Welcome to my first Pulp Friday offering for 2018. Today’s book, The Man With the Brown Paper Face, published by Panther in 1969, showcases one of my favourite forms of paperback cover design, photographic cover art from the late 1960s/early 1970s.

I know the purists among you dig the painted pulp covers from the 1940s and 1950s, and I love them, too. But there is something wonderfully sensational and lurid about photographic cover design from the period I mentioned earlier and, in my opinion, the Brits were the masters of it.

Photographs began to replace artwork on paperback books from the mid-1960s on. Partly this was part of an effort by publishers to be seen to be moving with the times and look more modern. Partly it was a cost cutting measure, as photographic covers were cheaper than painted ones.

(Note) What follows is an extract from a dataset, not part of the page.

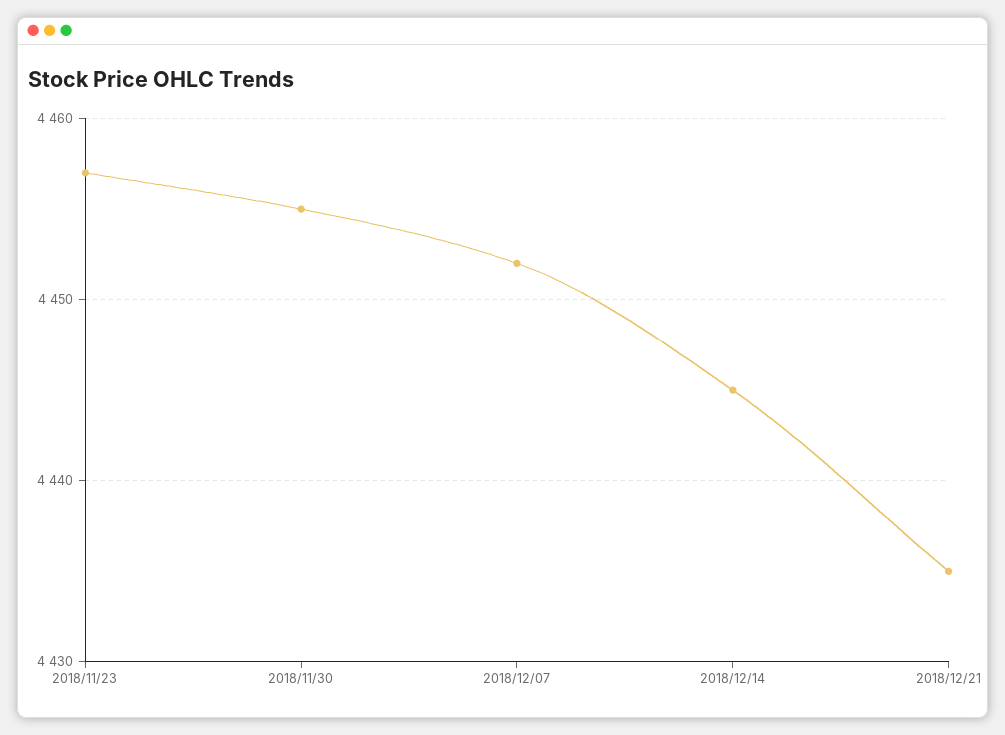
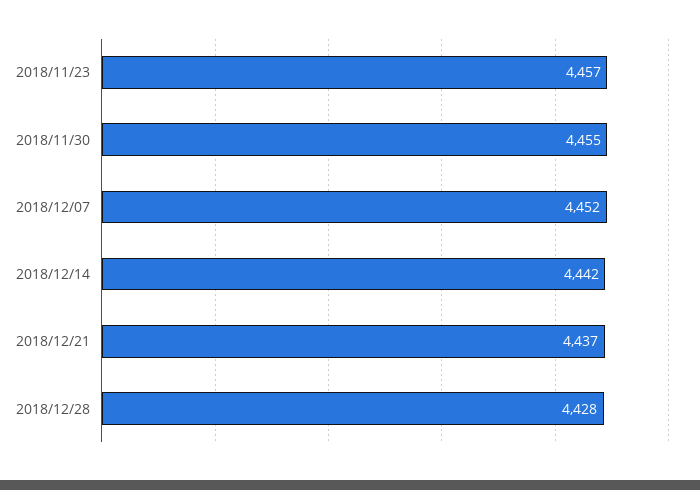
2018/12/14: 4445 -> 4442
2018/12/21: 4435 -> 4437
2018/12/28: none -> 4428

But despite their cheapness, arguably because of it, many of these covers manage to evoke a dynamic, visceral, fly on the wall atmosphere that could often be quite stunning.

The Man With the Brown Paper Face is a good example. The cover utilises a man with a stocking over his head, posing on top of a scrapyard car, brandishing a star picket, which the photographer probably found nearby. Its nasty and direct and – I don’t know about you – but it instantly made me want to pick up the book.

The main character in the novel, Peter Heyson, is the host of a tabloid TV crime show who goes looking for a nasty divorce detective who has gone missing after appearing. The detective uncovered secrets that soon see Heyson the target of a blackmailer turned killed.

I have never heard of the author, Ian Hamilton, and, digging around have been able to find out very little about him. He was Australian and wrote five crime novels, all of which were published in the UK, and all of which featured the character of Heyson. According to John Loder’s Australian Crime Fiction: A Bibliography, 1857-1993, Hamilton was born in Melbourne, and worked and travelled in London and SE Asia, before setting in Sydney. His last book, The Thrill Machine, was published by Collins in 1972.